Data entries:
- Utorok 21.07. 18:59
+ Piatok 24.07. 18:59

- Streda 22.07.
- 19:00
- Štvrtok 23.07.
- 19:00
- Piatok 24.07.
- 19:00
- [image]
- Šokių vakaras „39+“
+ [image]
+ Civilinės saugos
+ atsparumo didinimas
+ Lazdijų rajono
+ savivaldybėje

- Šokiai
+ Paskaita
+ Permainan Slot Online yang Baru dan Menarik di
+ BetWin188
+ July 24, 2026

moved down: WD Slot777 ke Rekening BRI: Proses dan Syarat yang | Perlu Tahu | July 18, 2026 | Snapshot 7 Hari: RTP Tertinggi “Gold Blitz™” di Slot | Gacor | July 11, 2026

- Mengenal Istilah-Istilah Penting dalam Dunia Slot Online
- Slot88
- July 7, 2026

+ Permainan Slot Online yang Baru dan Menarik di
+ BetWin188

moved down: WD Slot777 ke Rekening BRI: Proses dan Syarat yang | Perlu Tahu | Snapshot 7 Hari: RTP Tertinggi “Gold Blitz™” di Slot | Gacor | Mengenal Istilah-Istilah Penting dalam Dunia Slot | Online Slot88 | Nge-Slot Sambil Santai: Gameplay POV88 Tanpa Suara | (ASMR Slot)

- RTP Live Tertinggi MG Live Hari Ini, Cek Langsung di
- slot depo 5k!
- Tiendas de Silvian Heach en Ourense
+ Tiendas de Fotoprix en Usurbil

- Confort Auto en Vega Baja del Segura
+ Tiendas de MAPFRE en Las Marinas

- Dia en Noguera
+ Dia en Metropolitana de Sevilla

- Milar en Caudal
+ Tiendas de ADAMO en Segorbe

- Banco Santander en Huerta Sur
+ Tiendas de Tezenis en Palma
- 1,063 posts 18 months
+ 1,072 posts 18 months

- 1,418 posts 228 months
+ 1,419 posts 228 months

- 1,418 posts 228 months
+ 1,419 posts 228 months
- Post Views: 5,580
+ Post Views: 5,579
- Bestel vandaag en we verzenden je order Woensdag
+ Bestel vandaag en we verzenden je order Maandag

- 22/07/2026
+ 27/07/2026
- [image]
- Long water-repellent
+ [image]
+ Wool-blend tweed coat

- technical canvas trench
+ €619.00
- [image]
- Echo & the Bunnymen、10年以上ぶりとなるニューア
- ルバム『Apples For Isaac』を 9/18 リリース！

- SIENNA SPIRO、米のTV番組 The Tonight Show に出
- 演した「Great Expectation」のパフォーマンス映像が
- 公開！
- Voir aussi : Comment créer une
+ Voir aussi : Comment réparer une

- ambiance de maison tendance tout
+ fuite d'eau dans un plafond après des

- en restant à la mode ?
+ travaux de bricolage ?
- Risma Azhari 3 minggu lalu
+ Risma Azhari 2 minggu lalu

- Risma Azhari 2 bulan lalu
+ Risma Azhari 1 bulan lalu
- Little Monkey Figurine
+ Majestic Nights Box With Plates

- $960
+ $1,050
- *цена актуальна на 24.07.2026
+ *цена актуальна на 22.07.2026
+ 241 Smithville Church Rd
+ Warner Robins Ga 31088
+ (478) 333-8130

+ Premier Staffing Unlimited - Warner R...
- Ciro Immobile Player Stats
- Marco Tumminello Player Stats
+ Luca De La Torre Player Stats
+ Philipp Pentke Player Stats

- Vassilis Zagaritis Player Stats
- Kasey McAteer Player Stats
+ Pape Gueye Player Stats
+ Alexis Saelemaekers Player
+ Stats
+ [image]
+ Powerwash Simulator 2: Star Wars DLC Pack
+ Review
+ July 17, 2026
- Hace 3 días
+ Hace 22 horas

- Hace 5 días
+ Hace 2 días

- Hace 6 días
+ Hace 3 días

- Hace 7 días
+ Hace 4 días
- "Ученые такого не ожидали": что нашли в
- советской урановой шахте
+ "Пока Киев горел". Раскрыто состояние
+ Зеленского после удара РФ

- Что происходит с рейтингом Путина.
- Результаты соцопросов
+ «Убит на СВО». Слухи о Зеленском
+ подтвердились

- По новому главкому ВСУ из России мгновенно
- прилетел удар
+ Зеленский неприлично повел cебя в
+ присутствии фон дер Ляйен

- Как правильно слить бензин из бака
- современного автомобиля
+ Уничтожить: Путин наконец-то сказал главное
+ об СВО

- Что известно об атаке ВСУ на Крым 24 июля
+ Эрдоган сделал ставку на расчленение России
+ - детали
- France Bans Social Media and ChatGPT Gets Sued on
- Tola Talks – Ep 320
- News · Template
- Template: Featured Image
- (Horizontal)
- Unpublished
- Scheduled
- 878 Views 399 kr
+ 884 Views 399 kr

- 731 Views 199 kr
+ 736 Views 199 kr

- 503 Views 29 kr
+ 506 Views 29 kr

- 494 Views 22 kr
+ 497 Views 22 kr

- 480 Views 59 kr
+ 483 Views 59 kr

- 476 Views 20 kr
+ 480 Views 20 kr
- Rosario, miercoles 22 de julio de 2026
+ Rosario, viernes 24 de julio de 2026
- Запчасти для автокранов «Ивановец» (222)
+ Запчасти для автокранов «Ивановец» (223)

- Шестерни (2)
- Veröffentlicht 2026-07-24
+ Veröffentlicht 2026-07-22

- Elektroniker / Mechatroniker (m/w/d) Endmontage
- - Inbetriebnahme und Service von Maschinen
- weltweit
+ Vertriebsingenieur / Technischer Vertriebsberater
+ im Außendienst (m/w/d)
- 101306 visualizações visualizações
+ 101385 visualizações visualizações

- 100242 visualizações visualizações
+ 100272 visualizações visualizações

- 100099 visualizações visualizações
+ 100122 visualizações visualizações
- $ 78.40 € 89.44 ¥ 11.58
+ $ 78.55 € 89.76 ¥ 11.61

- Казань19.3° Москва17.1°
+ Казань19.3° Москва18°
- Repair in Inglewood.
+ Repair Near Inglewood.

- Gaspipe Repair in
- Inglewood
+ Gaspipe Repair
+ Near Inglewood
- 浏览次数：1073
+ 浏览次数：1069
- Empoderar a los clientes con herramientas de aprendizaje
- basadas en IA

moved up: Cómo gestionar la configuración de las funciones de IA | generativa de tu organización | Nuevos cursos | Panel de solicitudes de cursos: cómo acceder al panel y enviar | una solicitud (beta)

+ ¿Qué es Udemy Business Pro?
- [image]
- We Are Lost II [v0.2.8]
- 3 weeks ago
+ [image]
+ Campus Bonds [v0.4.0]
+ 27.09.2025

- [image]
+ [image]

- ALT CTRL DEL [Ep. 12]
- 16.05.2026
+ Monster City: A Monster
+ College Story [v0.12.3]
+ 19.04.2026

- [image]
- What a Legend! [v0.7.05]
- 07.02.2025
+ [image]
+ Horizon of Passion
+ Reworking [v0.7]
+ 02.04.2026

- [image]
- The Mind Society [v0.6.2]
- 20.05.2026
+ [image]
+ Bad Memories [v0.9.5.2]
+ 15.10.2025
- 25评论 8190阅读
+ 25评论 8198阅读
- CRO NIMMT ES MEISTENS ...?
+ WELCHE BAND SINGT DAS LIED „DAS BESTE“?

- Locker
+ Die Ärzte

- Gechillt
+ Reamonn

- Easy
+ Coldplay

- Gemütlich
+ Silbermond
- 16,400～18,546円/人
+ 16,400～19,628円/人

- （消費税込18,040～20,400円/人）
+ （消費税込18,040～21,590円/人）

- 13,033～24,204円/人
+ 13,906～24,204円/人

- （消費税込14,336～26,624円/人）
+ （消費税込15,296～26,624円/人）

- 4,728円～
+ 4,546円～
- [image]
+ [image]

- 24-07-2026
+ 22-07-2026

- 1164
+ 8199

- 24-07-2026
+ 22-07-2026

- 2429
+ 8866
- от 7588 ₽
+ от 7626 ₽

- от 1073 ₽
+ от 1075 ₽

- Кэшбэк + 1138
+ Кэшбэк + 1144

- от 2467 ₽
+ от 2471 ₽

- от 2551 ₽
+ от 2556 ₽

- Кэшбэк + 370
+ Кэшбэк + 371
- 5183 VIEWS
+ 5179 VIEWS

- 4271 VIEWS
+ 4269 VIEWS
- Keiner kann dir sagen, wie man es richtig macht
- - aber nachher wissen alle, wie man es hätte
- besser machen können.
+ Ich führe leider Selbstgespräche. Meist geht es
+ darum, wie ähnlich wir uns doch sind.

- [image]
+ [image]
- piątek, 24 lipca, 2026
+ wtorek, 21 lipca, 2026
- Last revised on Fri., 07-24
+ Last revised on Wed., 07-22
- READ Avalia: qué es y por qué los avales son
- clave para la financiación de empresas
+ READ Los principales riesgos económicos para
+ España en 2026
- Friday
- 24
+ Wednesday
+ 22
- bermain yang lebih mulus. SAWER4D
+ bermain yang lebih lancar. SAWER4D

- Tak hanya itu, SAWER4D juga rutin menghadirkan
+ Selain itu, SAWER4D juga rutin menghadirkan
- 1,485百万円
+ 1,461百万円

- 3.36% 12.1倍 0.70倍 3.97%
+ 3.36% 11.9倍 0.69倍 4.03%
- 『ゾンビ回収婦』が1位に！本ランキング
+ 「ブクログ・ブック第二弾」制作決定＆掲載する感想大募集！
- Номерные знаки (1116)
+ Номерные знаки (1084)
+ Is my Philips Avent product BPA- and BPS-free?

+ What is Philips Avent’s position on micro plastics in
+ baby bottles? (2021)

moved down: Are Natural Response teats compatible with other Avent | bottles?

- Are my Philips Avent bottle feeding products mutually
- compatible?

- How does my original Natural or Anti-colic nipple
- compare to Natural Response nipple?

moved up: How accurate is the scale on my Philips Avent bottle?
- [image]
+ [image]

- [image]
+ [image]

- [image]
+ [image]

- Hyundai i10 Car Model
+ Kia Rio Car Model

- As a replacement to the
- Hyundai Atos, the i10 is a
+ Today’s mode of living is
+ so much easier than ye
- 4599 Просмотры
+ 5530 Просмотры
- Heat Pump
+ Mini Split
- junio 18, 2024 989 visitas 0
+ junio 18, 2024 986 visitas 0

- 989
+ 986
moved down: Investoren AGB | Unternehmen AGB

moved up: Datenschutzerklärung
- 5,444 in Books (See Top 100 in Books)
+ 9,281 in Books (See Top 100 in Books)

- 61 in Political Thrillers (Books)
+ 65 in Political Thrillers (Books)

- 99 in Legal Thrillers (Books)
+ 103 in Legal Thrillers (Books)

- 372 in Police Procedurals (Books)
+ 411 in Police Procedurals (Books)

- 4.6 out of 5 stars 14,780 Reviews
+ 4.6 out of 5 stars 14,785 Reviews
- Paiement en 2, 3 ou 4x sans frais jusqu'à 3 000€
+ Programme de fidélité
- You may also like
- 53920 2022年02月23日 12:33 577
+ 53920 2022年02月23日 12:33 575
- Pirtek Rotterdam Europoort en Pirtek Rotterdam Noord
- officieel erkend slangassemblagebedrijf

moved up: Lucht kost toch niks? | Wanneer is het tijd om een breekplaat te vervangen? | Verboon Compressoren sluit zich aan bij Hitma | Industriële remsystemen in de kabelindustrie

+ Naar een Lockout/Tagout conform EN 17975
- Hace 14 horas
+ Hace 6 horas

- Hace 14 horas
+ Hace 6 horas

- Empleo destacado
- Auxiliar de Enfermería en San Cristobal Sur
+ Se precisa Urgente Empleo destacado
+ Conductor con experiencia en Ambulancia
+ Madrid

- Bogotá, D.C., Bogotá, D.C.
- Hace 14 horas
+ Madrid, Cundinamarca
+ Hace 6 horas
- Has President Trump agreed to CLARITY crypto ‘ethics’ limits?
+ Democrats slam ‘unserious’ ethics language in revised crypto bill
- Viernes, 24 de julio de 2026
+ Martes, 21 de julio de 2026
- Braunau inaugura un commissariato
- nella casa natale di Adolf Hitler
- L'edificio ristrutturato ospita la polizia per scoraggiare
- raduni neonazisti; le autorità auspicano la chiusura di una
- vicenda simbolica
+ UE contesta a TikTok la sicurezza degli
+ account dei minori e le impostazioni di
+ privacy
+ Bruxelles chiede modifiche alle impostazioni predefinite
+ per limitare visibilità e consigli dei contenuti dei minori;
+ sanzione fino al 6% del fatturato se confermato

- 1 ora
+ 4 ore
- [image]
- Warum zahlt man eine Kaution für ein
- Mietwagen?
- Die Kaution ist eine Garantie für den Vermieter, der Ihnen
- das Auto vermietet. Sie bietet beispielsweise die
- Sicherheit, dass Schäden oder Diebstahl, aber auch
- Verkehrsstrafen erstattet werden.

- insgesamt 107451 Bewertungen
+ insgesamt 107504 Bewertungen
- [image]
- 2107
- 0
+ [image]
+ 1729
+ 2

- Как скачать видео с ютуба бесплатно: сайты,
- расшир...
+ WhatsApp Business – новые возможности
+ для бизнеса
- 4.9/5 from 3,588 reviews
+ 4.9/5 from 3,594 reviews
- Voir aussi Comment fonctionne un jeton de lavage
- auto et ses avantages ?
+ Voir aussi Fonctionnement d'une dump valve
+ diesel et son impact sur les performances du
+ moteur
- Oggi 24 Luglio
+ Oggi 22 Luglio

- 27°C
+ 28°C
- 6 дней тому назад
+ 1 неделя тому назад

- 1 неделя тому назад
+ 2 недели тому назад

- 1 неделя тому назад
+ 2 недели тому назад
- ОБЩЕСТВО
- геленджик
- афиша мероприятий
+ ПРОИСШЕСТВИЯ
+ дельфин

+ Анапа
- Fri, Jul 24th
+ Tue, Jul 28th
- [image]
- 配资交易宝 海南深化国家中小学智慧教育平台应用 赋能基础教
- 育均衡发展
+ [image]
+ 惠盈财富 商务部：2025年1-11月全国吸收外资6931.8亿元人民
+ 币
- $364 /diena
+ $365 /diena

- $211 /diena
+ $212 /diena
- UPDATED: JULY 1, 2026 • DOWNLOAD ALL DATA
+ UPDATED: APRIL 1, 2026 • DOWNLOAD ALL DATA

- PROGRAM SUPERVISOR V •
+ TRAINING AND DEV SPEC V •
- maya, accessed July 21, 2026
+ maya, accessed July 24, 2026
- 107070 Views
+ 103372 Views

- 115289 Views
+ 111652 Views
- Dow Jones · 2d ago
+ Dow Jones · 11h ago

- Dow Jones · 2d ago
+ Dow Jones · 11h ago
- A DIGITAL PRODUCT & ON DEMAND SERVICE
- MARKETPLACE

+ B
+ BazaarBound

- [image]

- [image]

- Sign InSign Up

__Description of the task__:
In the entries above, identify each line that includes the string "READ", then copy it.

__Expected answer__:
- READ Avalia: qué es y por qué los avales son
+ READ Los principales riesgos económicos para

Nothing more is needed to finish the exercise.